Assuming the victim enters valid credit card details, a message will be displayed requesting additional information.

The additional information in this case is the balance of the account that is being “verified.” A new chat message appears, prompting the user to enter the balance in their account, presumably so that the attacker can more effectively prioritize which accounts to empty first.

Assuming the victim enters their balance information, they are presented with the following message letting them know that it will take a period of time before they notice any changes to their accounts.

At this point, the adversary has obtained credit card details that they can then monetize however they choose. It’s important to note that while this particular example targeted sellers using the Reverb platform, most other online marketplaces experience similar threats as well. We have also observed Reverb often taking rapid response actions when attempting to send messages containing percent-encoded hyperlinks, indicating that the platform is aware of the issue and has put in place some mechanisms to help reduce the frequency and quantity of these types of messages on the platform.

Reverb also presents warning messages to let users know when they are being redirected to a third-party domain, as shown in the screenshot below. 

It is important to always validate the destination of hyperlinks received from unsolicited sources and to limit access to off-platform resources when conducting business on online marketplaces.

It is also important to note that direct messaging within marketplaces is not the only mechanism used for this type of scam. Below is a screenshot of an email received by a Shopify storefront owner attempting to convince them to verify their payout account information, similar to the previous example described above.

Below is another example. In this case, the threat actor has sent an email claiming that the seller has received a chargeback claim from a customer and prompting them to take action. Since chargebacks are often received for a variety of reasons, sellers may be more easily convinced to provide account or credit card information when prompted with a claim related to a chargeback.

If an email is received from an online marketplace, the platform will typically also provide warning messages, banners, and other mechanisms to alert sellers of the same issue.

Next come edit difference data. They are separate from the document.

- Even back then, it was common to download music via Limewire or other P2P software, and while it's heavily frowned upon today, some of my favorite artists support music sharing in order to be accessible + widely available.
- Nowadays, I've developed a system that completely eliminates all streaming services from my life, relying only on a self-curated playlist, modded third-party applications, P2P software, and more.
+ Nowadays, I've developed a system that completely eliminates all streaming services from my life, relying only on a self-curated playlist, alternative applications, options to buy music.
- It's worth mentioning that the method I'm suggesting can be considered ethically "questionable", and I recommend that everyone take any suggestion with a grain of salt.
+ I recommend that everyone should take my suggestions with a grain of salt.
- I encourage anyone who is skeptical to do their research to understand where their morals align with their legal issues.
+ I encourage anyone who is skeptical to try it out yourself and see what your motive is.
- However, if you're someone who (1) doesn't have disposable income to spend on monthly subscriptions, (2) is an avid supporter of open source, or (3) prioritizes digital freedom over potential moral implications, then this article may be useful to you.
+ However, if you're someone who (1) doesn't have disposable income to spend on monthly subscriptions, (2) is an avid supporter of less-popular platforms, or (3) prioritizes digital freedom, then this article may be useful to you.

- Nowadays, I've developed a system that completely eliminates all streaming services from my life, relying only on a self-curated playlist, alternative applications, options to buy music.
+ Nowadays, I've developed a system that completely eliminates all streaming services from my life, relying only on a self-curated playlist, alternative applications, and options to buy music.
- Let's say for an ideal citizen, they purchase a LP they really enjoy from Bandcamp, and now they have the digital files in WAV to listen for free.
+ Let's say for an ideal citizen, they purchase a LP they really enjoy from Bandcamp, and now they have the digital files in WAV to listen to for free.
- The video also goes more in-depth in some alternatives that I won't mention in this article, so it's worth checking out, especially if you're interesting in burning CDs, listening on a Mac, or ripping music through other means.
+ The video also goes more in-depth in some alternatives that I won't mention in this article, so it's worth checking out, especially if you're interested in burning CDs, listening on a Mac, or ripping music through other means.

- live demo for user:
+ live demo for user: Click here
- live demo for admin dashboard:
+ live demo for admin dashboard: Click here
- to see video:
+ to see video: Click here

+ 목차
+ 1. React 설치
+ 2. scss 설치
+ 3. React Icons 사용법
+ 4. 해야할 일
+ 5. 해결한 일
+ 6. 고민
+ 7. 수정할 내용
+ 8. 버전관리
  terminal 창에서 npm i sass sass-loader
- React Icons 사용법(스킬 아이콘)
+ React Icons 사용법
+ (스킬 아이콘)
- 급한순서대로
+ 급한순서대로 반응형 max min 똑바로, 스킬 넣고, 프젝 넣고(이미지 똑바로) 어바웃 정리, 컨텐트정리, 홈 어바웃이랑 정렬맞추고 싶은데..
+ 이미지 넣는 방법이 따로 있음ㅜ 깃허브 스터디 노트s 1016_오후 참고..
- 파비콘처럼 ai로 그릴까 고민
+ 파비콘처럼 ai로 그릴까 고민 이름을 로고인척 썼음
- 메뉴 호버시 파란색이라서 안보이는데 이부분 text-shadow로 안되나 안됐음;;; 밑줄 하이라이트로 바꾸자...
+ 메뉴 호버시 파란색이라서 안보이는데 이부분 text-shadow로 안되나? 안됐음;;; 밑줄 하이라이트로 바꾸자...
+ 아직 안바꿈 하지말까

In the case that a seller receives an unexpected email related to payment issues, sellers should attempt to resolve issues directly on the platform rather than accessing content or responding to the email. 

**Scams to remove seller protection**

When selling new or used items using online marketplaces, one of the most important elements influencing platform and payment method selection for many people are the seller protection policies in place. These policies often provide protection from common types of fraudulent claims that may be made by buyers, such as non-receipt, damage, etc. In order to remain in effect, they generally require both the buyer and seller to perform the transaction following certain requirements that enable proper resolution should an issue arise. 

In an effort to remove these protections and make it easier to successfully monetize their scam(s), scammers posing as buyers will often attempt to convince sellers to conduct portions of the transaction “off-platform,” as this will void the protection policy that would otherwise be in place using a variety of different pretexts and themes. Likewise, some scammers target the shipping part of the transaction process, attempting to convince sellers to modify the shipping to void the seller protection policy afforded by the platform. By removing the ability for the seller to leverage the protection policy afforded by the platform used to sell the item, many of the normal recourse steps usually taken when dealing with fraudulent buyers are no longer available to the seller.

**Off-platform transactions**

Scammers also frequently use a variety of pretexts to attempt to convince sellers to perform the financial transaction associated with an item purchase using third-party platforms separate from the one on which an item was originally listed. They will attempt to trick victims into moving to an alternative mechanism for performing the transaction so that the seller loses most of the protection(s) afforded by the marketplace. 

In many cases, scammers will use additional pressures, such as time sensitivity, urgency, or manipulated screenshots showing failed transaction attempts, to convince sellers to perform transactions using alternative means, such as wire transfers or money transfer platforms, where seller protections are limited and—in the case of fraud—most recourse options are no longer available. 

There are countless examples of different pretexts being used in varying capacities, all ultimately for the same purpose, to convince sellers to leave the marketplace to perform the transaction elsewhere so that seller protections against fraudulent activity on the part of the buyer are removed.

**Shipment detail changes**

Since a seller account’s past and current item listings are easily accessible from the seller’s profile, it is easy for adversaries to leverage information contained within these listings (**_including photos_**) when building pretexts that are used to target the individual operating the seller account. One common way that adversaries leverage this information is by tailoring their messaging to account for both active and recently sold listings related to the seller they are communicating with. 

In the screenshot below, a scammer is contacting sellers on Ebay claiming to be an individual who purchased an item recently sold by the seller(s). The scammer hopes that by timing their message properly, they can take advantage of sellers who may not be paying close attention to the username listed in the message. For many sellers who are managing large numbers of listings, it can often be overwhelming to maintain many different streams of communication and/or multiple transactions simultaneously, leading them to respond quickly or otherwise take action (like modifying shipping instructions) without properly validating the content of the message.

Online reports indicate that it is not uncommon to receive these types of unsolicited messages, regardless of whether a seller has recently sold an item, which may be due to some level of automation being used to generate and transmit the messages. 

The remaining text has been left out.